Not all of these advantages need be direct effects on fitness. “When Pardis started this work, I would not have predicted that a gene that makes good hair would top a list of mutations that confer evolutionary advantage among humans,” said Bruce Morgan, HMS associate professor of dermatology at Massachusetts General Hospital and co-senior author on the paper. “However, in this case ‘good hair’ may have a biological meaning because it is genetically linked to a physiologically adaptive trait like increased sweating capacity. A cultural preference for a physically obvious trait like hair type could have arisen because individuals with it were more successful, and this would help increase selection on the new variant.”

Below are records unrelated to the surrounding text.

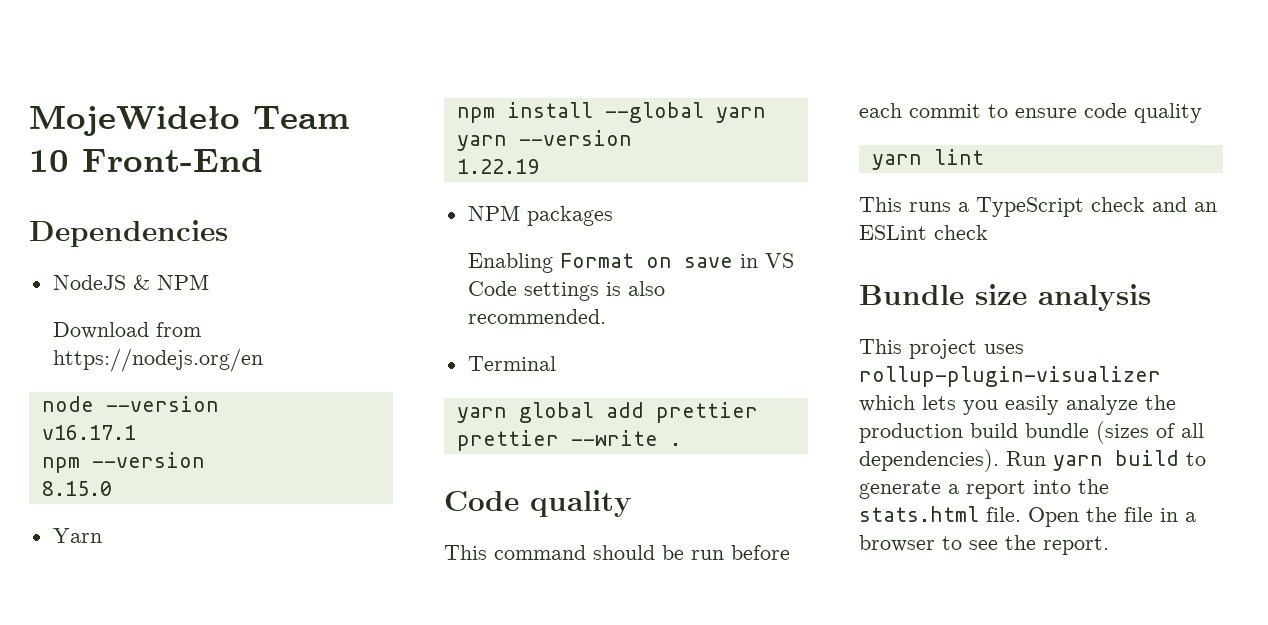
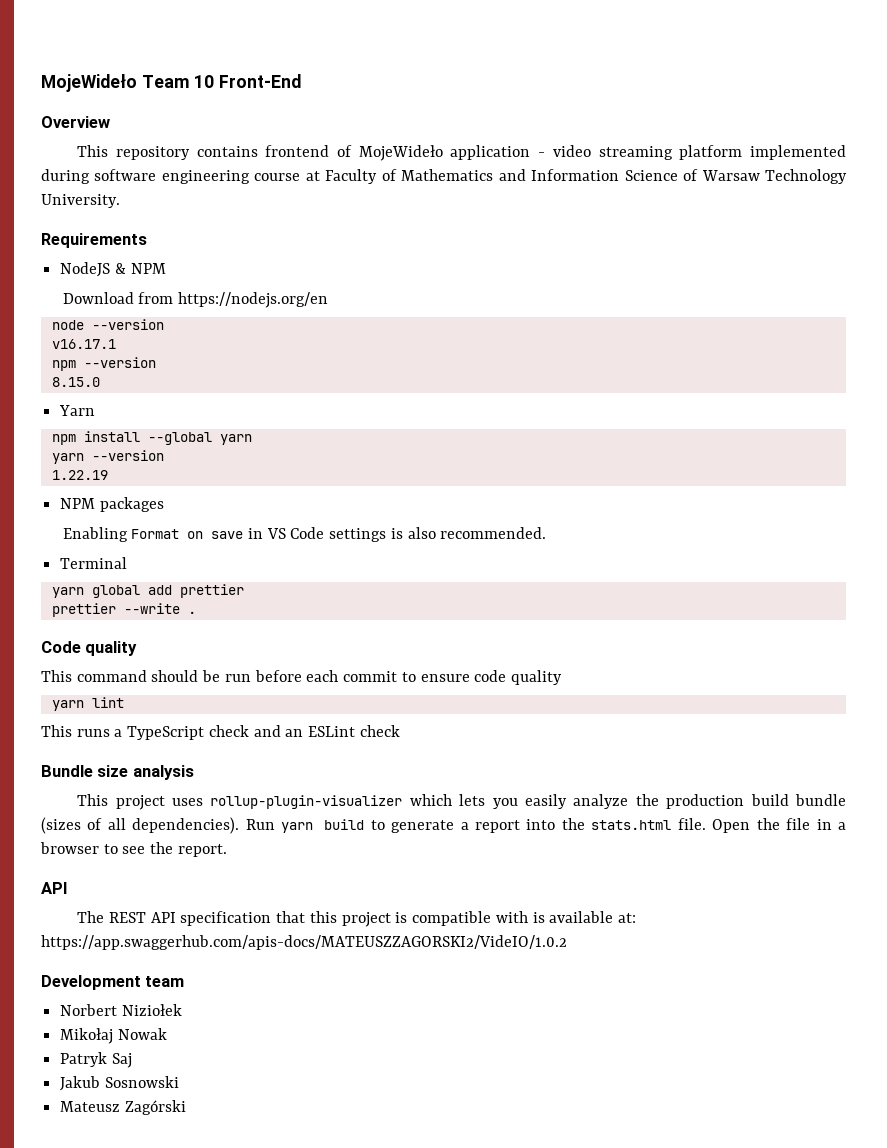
- Dependencies
+ Overview
+ This repository contains frontend of MojeWideło application - video streaming platform implemented during software engineering course at Faculty of Mathematics and Information Science of Warsaw Technology University.
+ Requirements
  Open the file in a browser to see the report.
+ API
+ The REST API specification that this project is compatible with is available at: https://app.swaggerhub.com/apis-docs/MATEUSZZAGORSKI2/VideIO/1.0.2
+ Development team
+ Norbert Niziołek
+ Mikołaj Nowak
+ Patryk Saj
+ Jakub Sosnowski
+ Mateusz Zagórski

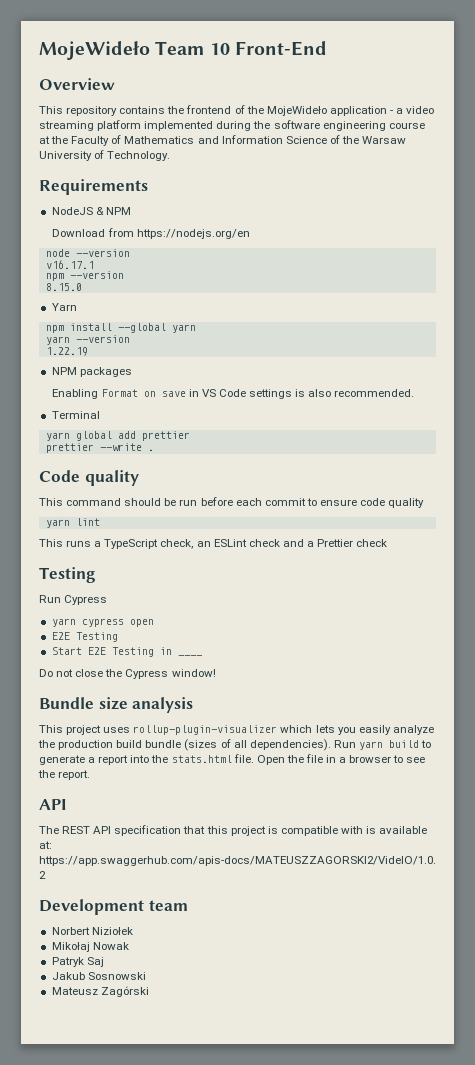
- This repository contains frontend of MojeWideło application - video streaming platform implemented during software engineering course at Faculty of Mathematics and Information Science of Warsaw Technology University.
+ This repository contains the frontend of the MojeWideło application - a video streaming platform implemented during the software engineering course at the Faculty of Mathematics and Information Science of the Warsaw University of Technology.
- This runs a TypeScript check and an ESLint check
+ This runs a TypeScript check, an ESLint check and a Prettier check
+ Testing
+ Run Cypress
+ yarn cypress open
+ E2E Testing
+ Start E2E Testing in ____
+ Do not close the Cypress window!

“That (pleiotropy) makes it harder for us to make a guess,” Wang said. “If there were only one associated trait, we could say with confidence that’s where the selective advantage comes from. But with many traits, we don’t know which is the target of selection, and which are just hitchhiking.” Wang intends to focus on that question in his new role, as a Max Planck independent research group leader in dermatogenomics at Chinese Academy of Sciences – Max Planck Partner Institute for Computational Biology in Shanghai.
By leveraging the power of diverse fields, the team is piecing together the foundation for understanding how selected mutations like EDARV370A have impacted human diversity. But, they say, this is only the beginning.
“These findings point to what mutations, when, where and how,” said Daniel Lieberman, a professor of human evolutionary biology at Harvard University and a co-senior author on the study. “We still want to know why.”
The research was funded by the Harvard University Science and Engineering Committee Seed Fund for Interdisciplinary Science; NIH grants R37 HD032443 and R37 054364; NIH Innovator Award 1DP2OD006514-01; NIAMS BIRT Award AR055256-04S1; the Packard Foundation; the American School of Prehistoric Research; NSFC 30890034; MOST 2011BAI09B00; MOH 201002007; AXA Research Fund; and a LeCHE Marie Curie FP7framework.